Work to be completed: The line containing "shipping method: FedEx -> DHL" and every line after it through the end of the records: return those exactly, and nothing more.
Record extracts Start Marker
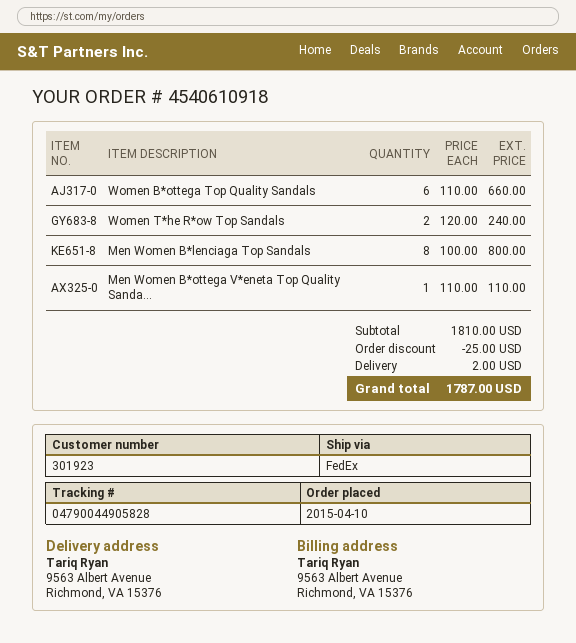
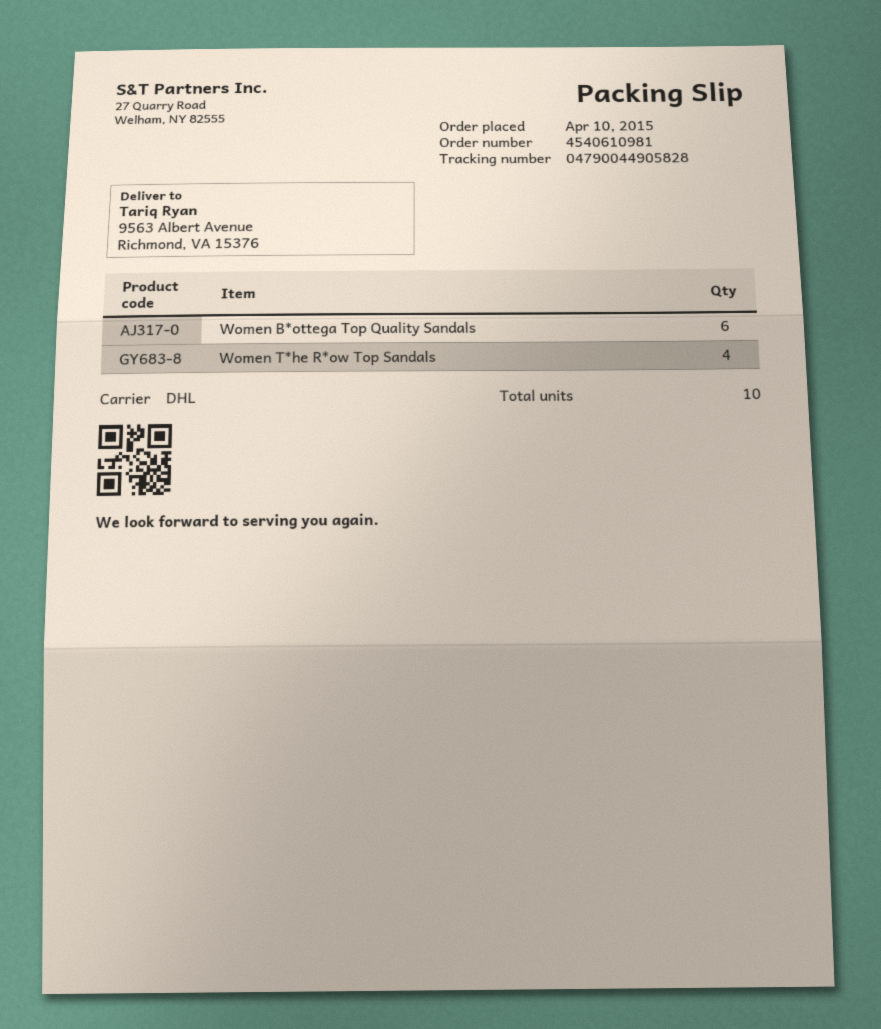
order number: 4540610918 -> 4540610981
shipping method: FedEx -> DHL
Women T*he R*ow Top Sandals: 2 -> 4
Men Women B*lenciaga Top Sandals: 8 -> none
Men Women B*ottega V*eneta Top Quality Sanda...: 1 -> none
Record extracts End Marker
Worked solution:
shipping method: FedEx -> DHL
Women T*he R*ow Top Sandals: 2 -> 4
Men Women B*lenciaga Top Sandals: 8 -> none
Men Women B*ottega V*eneta Top Quality Sanda...: 1 -> none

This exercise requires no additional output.